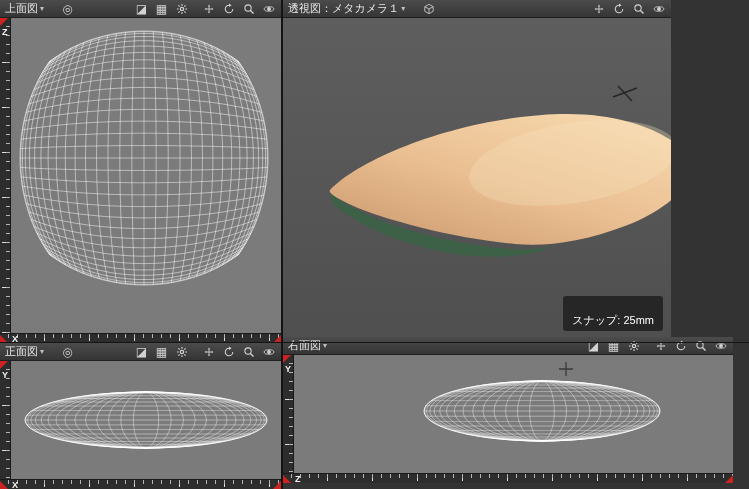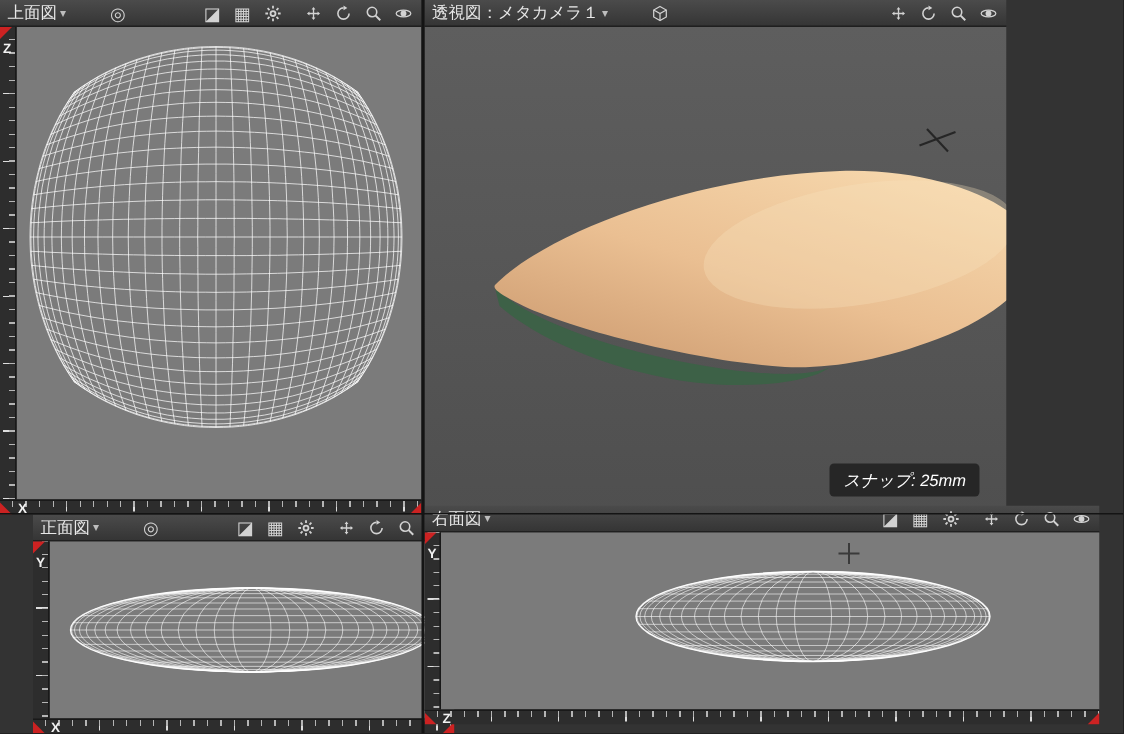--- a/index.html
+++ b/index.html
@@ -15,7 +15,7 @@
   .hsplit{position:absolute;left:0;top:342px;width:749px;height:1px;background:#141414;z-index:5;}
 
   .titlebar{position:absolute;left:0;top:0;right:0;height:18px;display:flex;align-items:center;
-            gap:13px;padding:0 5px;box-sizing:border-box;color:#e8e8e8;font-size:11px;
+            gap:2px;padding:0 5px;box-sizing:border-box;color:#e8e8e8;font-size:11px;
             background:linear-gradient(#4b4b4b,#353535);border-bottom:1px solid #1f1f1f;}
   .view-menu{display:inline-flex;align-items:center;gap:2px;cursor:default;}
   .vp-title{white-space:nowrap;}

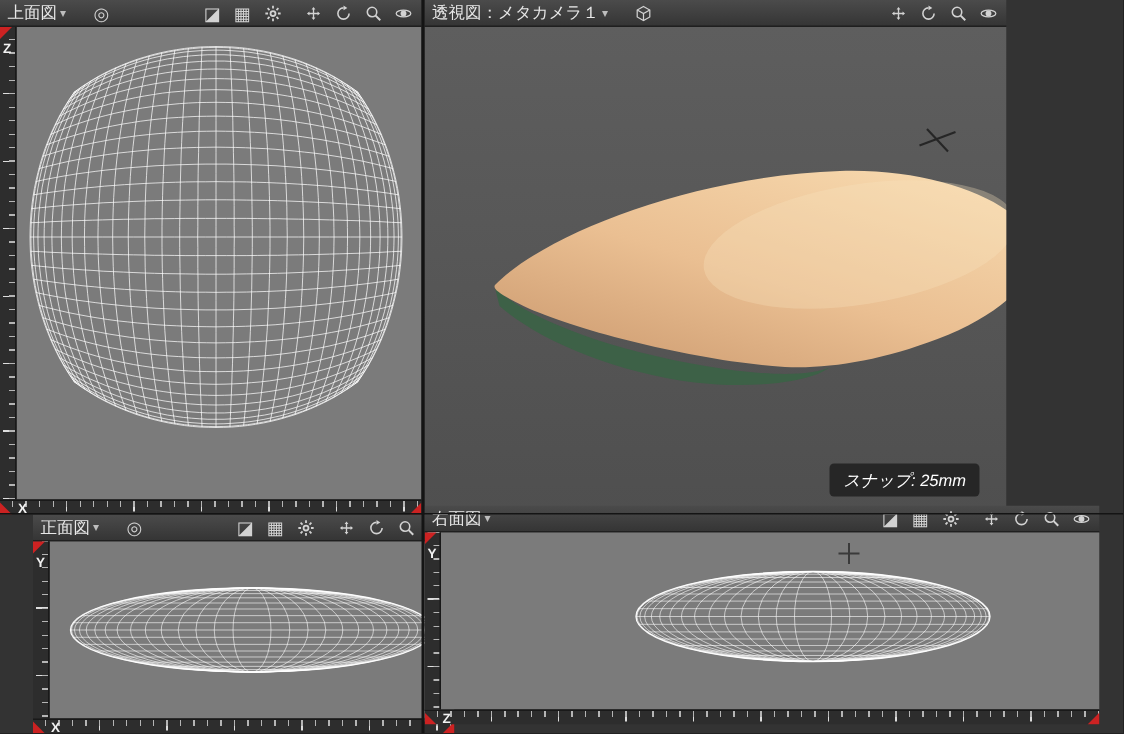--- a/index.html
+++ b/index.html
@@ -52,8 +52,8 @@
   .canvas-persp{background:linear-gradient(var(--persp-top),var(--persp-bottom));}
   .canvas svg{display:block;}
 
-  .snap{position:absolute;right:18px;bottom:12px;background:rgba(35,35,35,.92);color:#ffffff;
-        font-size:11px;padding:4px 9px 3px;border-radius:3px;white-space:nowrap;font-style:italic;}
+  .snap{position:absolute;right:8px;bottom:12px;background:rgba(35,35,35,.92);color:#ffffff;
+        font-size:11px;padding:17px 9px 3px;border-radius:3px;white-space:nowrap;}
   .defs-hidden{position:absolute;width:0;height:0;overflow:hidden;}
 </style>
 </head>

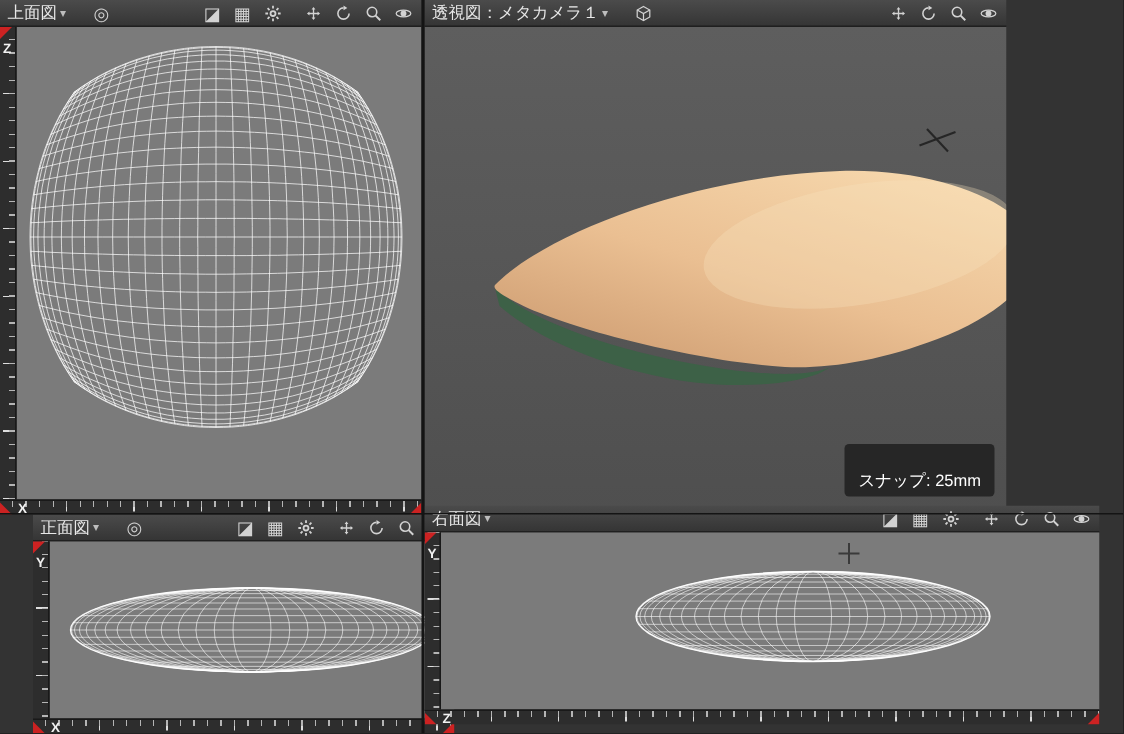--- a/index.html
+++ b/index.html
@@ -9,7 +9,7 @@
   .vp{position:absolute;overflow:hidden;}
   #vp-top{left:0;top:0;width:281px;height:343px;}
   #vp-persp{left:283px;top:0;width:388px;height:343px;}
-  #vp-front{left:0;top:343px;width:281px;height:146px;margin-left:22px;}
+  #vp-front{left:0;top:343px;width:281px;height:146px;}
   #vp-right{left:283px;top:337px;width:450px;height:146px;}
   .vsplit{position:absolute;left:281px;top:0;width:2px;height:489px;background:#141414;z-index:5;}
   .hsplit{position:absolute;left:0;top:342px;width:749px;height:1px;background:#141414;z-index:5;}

━━━━━━━━━━━━━━━━━━━━

Task details
For each line of the entries that contains the word "snap", make a copy.

Output
-  .snap{position:absolute;right:18px;bottom:12px;background:rgba(35,35,35,.92);color:#ffffff;
+  .snap{position:absolute;right:8px;bottom:12px;background:rgba(35,35,35,.92);color:#ffffff;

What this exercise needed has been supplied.